We drove alongside the caravan, which included the Crown Victoria, the "South Carolina is Bush Country" bus, four minivans, a Ford Expedition and another Crown Victoria. The press buses had been sent ahead to the next rally. The caravan wasn't escorted by marked police, so people had no reason to anticipate what happened next.

We approached a stoplight, which turned yellow as the lead car went through the intersection. The light turned red. We stopped, as the law generally requires. The bus went ran the red light. Then one minivan went through. Then another. Then another. Then another. We stared in disbelief.

The Ford Expedition stopped at the light. After a car that had been waiting at the intersection made a left, the Expedition went through the red. The light turned green as the rear Crown Victoria went through the intersection.

We were incredulous. With each vehicle that ran the red, we expected the following one to stop, only to see it speed ahead. Thankfully, this disregard for common traffic law did not cause an accident.

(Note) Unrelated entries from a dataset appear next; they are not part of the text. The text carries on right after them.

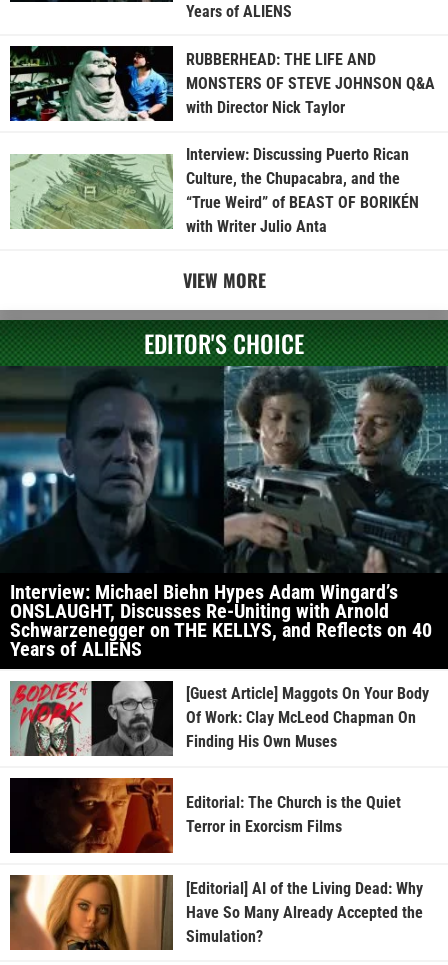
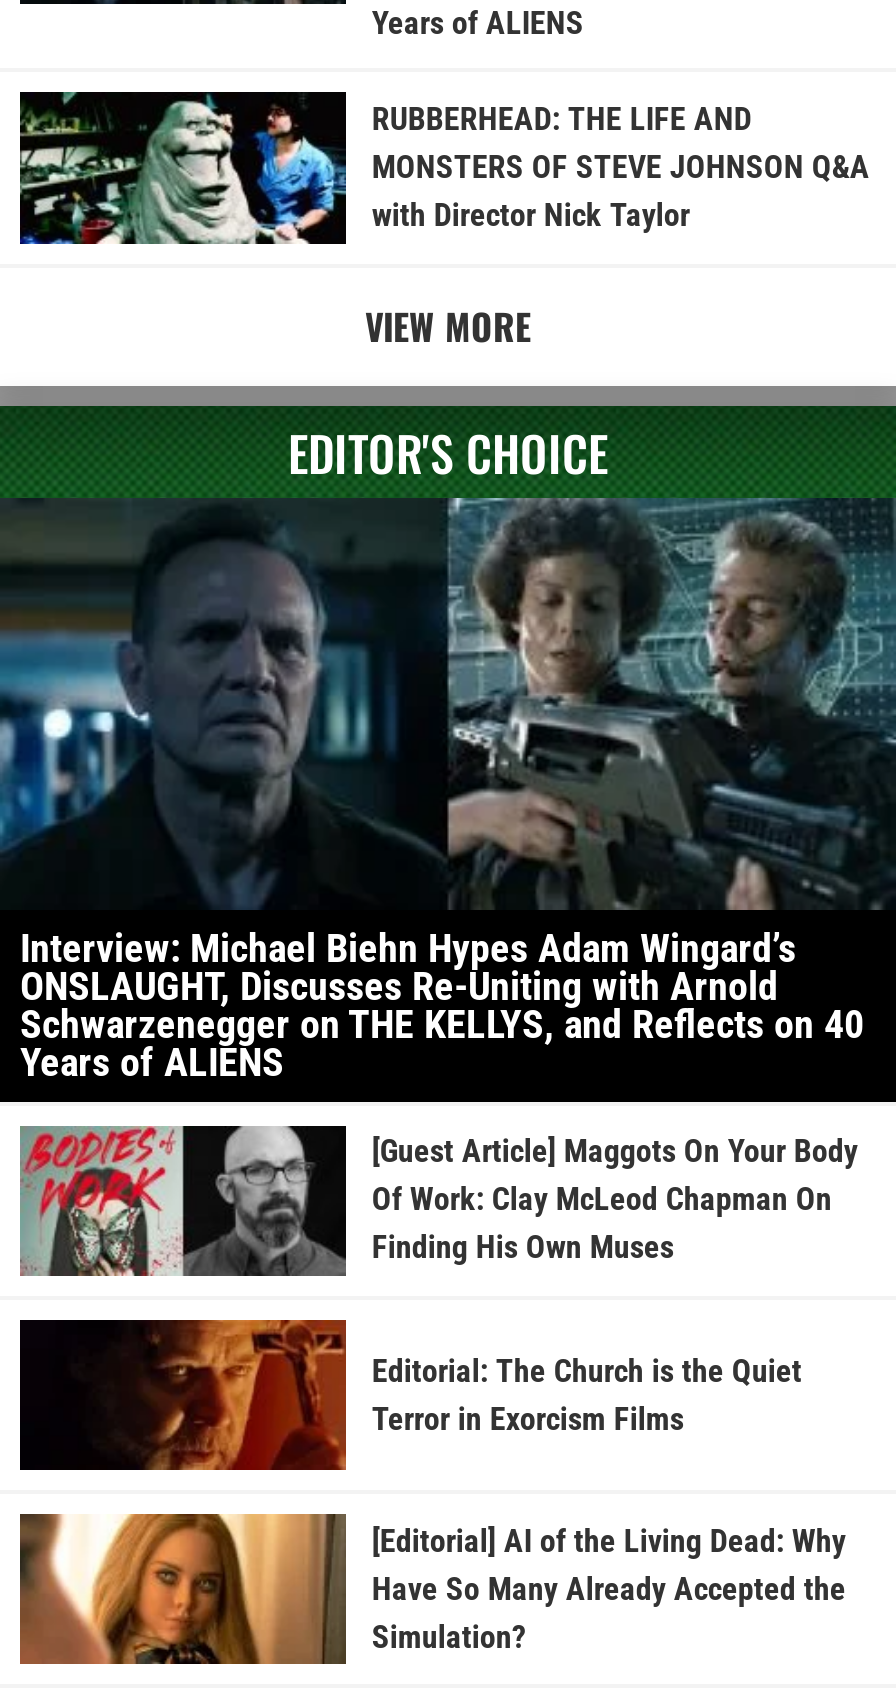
- [image]
- Interview: Discussing Puerto Rican
- Culture, the Chupacabra, and the
- “True Weird” of BEAST OF BORIKÉN
- with Writer Julio Anta
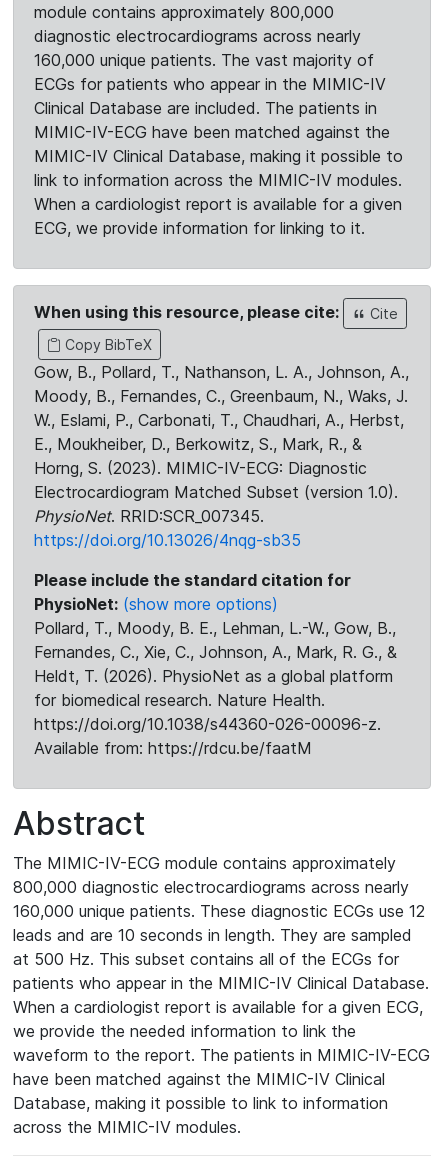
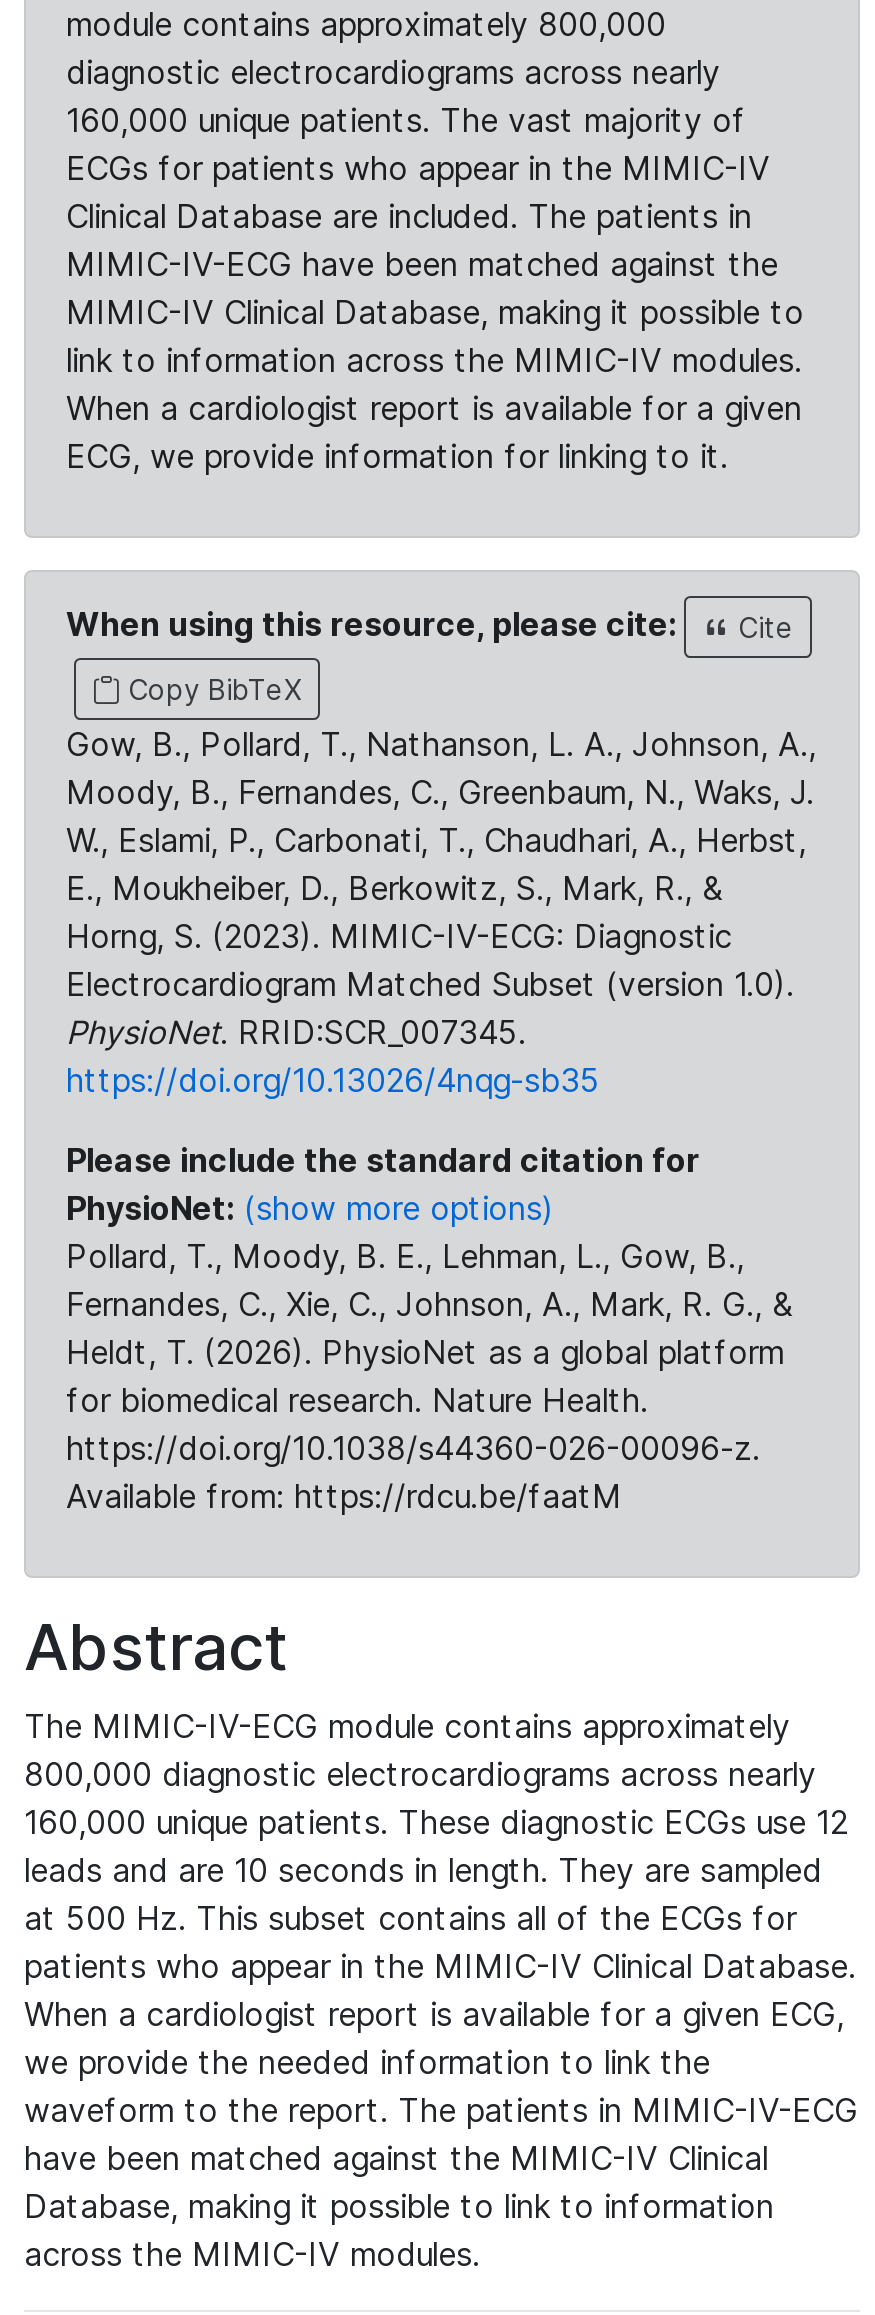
- Pollard, T., Moody, B. E., Lehman, L.-W., Gow, B.,
+ Pollard, T., Moody, B. E., Lehman, L., Gow, B.,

The caravan was running slightly behind schedule, although by the standards of a presidential campaign, they were practically early. After the light turned to green, we moved aheead. Red stop. Green go.

Fueled by adrenaline, I was determined to catch up to the caravan. It came into viewing distance, but I could get no closer, in spite of the fact that I was accelerating to 60, now 65, now 70 mph. The posted speed limit was 45. But not for the Bush campaign, which had to speed to the campus of Clemson University so that Gov. Bush could tell the crowd "I know how to run the wheel of the people."

Suddenly the caravan turned off the road into a national guard armory lot. We followed it, thinking we were at the back entrance to the event. Within seconds a South Carolina state trooper approached and asked if he could help us. We're here for the event, I responded. "You'll have to pull out and head straight down the road," he said.

"Ok," I replied, "So what's going on here?"

"You'll have to move your vehicle," he said.

"Sure. But what's going on here?"

"You'll have to move your vehicle!" he shouted.

We left and found our way to the campus. Bush had beat us there and was a few minutes into his stump speech when we entered the theater of 800 or so supporters.

We noticed when we were in New Hampshire how the presidential campaign buses disrupt normal life. They roll into town in a long caravan of vans and buses, park where they need to and unload for the event. Campaign workers stop cars so they can pull into traffic. Sure, these are important people with important business, but it must drive the locals crazy. We heard as much at a bowling alley in New Hampshire, as people tried to bowl amidst the sea of cameras and reporters covering Bush's game.

But as obtrusive as they often are, the buses obey traffic lights and speed limits.

That one red light crystalized the arrogance of this presidential campaign. Presidents have motorcades - with police escorts. Until you fly around in Air Force One and start leading the Free World, stop at the red lights.